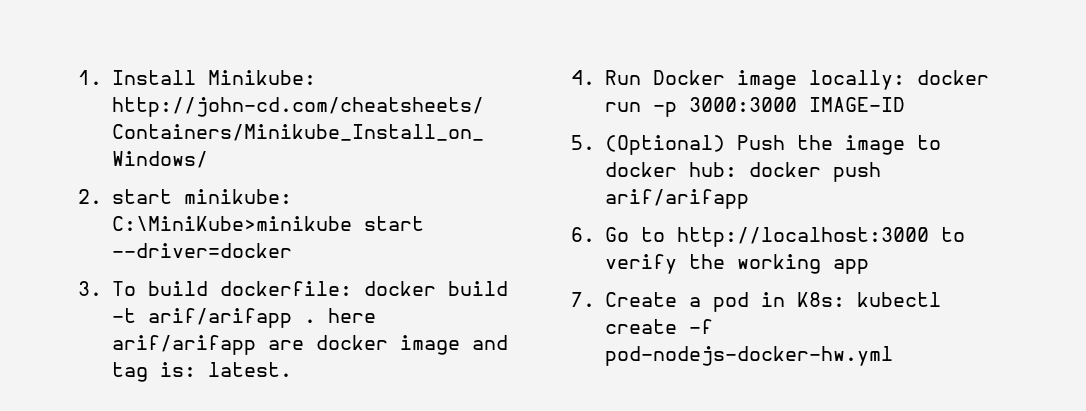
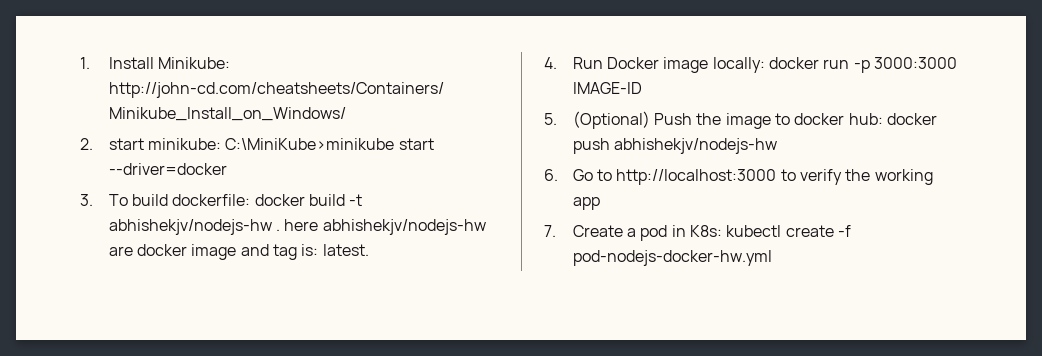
- 3. To build dockerfile: docker build -t arif/arifapp . here arif/arifapp are docker image and tag is: latest.
+ 3. To build dockerfile: docker build -t abhishekjv/nodejs-hw . here abhishekjv/nodejs-hw are docker image and tag is: latest.
- 5. (Optional) Push the image to docker hub: docker push arif/arifapp
+ 5. (Optional) Push the image to docker hub: docker push abhishekjv/nodejs-hw

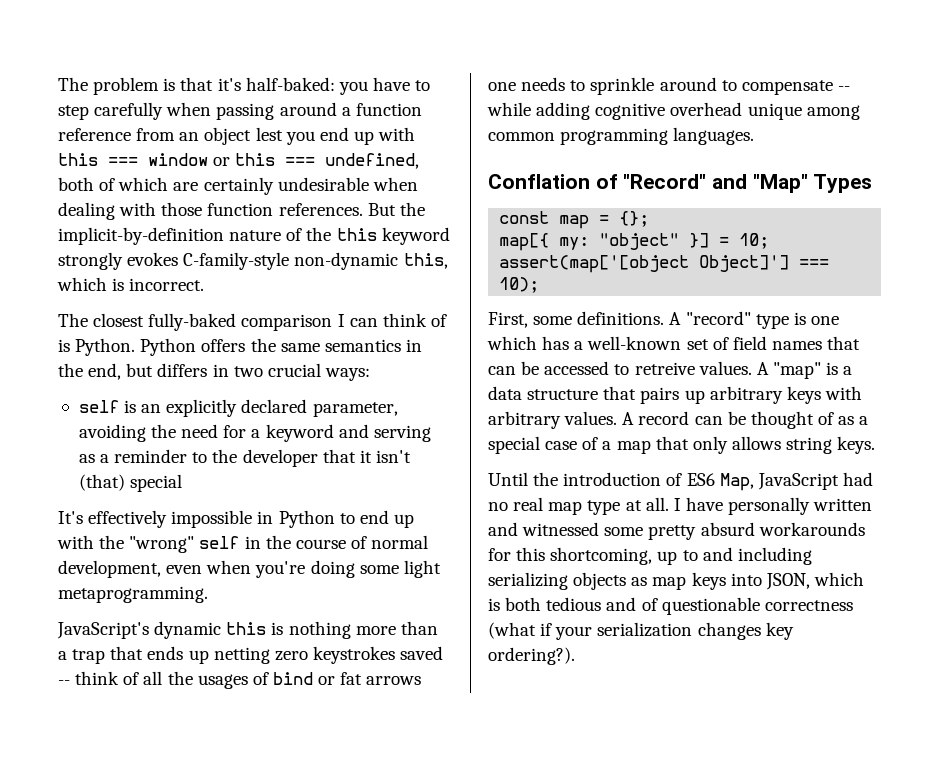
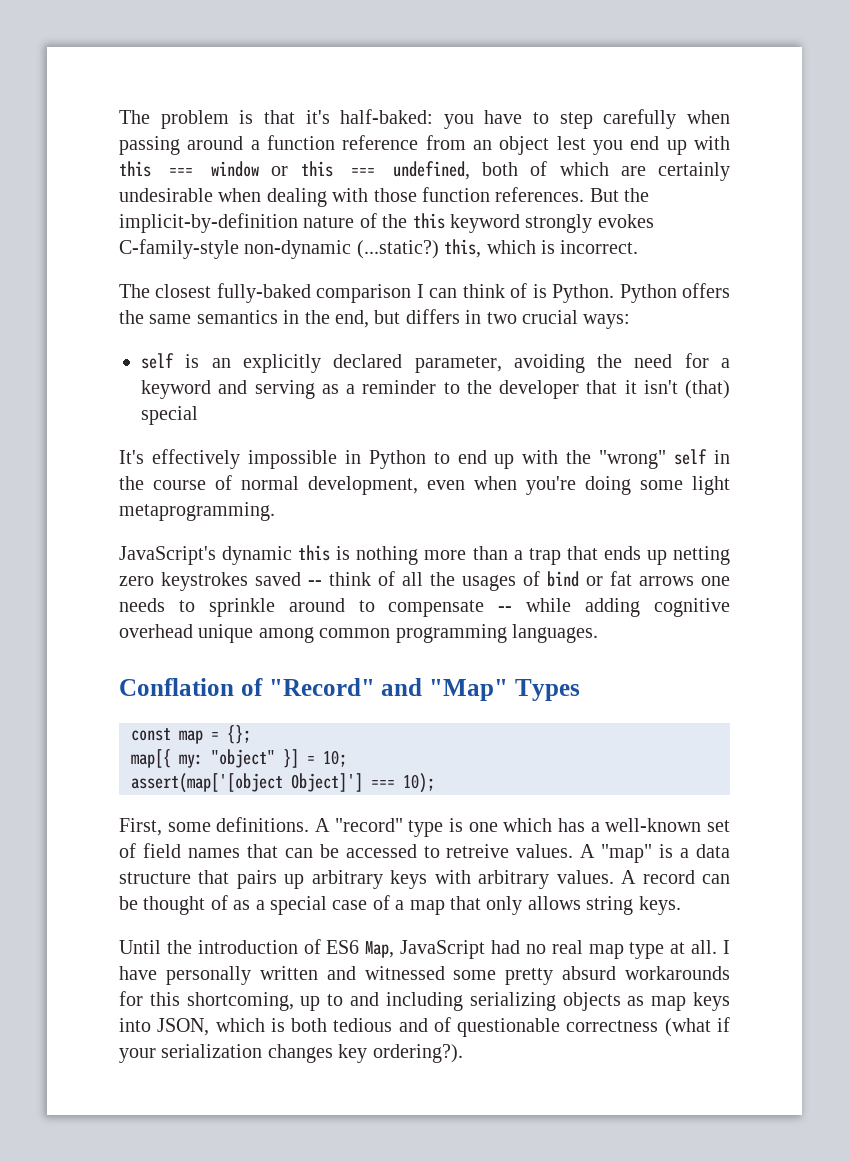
- But the implicit-by-definition nature of the this keyword strongly evokes C-family-style non-dynamic this, which is incorrect.
+ But the implicit-by-definition nature of the this keyword strongly evokes C-family-style non-dynamic (...static?) this, which is incorrect.

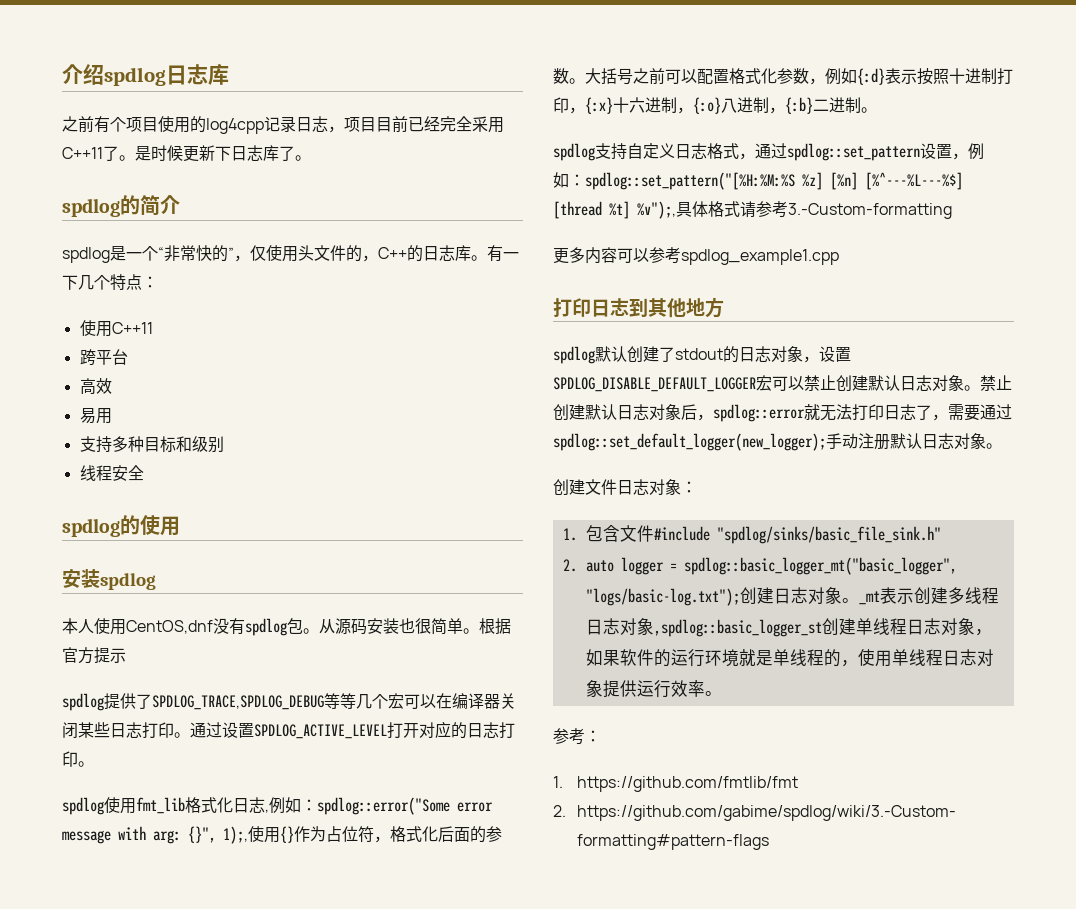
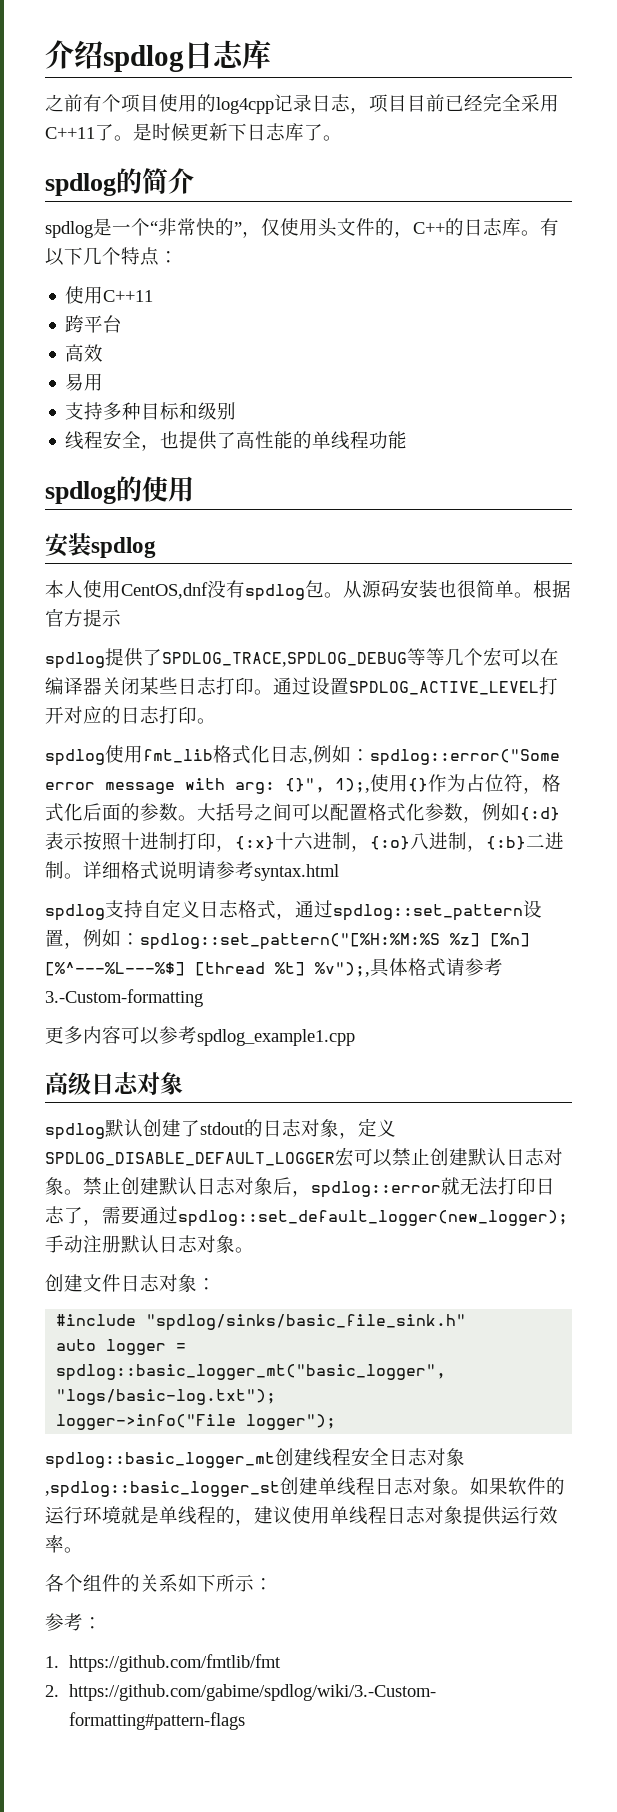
- 有一下几个特点：
+ 有以下几个特点：
- 线程安全
+ 线程安全，也提供了高性能的单线程功能
- 大括号之前可以配置格式化参数，例如{:d}表示按照十进制打印，{:x}十六进制，{:o}八进制，{:b}二进制。
+ 大括号之间可以配置格式化参数，例如{:d}表示按照十进制打印，{:x}十六进制，{:o}八进制，{:b}二进制。详细格式说明请参考syntax.html
- 打印日志到其他地方
+ 高级日志对象
- spdlog默认创建了stdout的日志对象，设置SPDLOG_DISABLE_DEFAULT_LOGGER宏可以禁止创建默认日志对象。
+ spdlog默认创建了stdout的日志对象，定义SPDLOG_DISABLE_DEFAULT_LOGGER宏可以禁止创建默认日志对象。
- 1.包含文件#include "spdlog/sinks/basic_file_sink.h"
+ #include "spdlog/sinks/basic_file_sink.h"
- 2. auto logger = spdlog::basic_logger_mt("basic_logger", "logs/basic-log.txt");创建日志对象。_mt表示创建多线程日志对象,spdlog::basic_logger_st创建单线程日志对象，如果软件的运行环境就是单线程的，使用单线程日志对象提供运行效率。
+ auto logger = spdlog::basic_logger_mt("basic_logger", "logs/basic-log.txt");
+ logger->info("File logger");
+ spdlog::basic_logger_mt创建线程安全日志对象,spdlog::basic_logger_st创建单线程日志对象。如果软件的运行环境就是单线程的，建议使用单线程日志对象提供运行效率。
+ 各个组件的关系如下所示：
####
**ABOUT THIS TASK**
The word to look for is "Push"; copy out every line of the entries that holds it.

**EXERCISE OUTPUT**
- 5. (Optional) Push the image to docker hub: docker push arif/arifapp
+ 5. (Optional) Push the image to docker hub: docker push abhishekjv/nodejs-hw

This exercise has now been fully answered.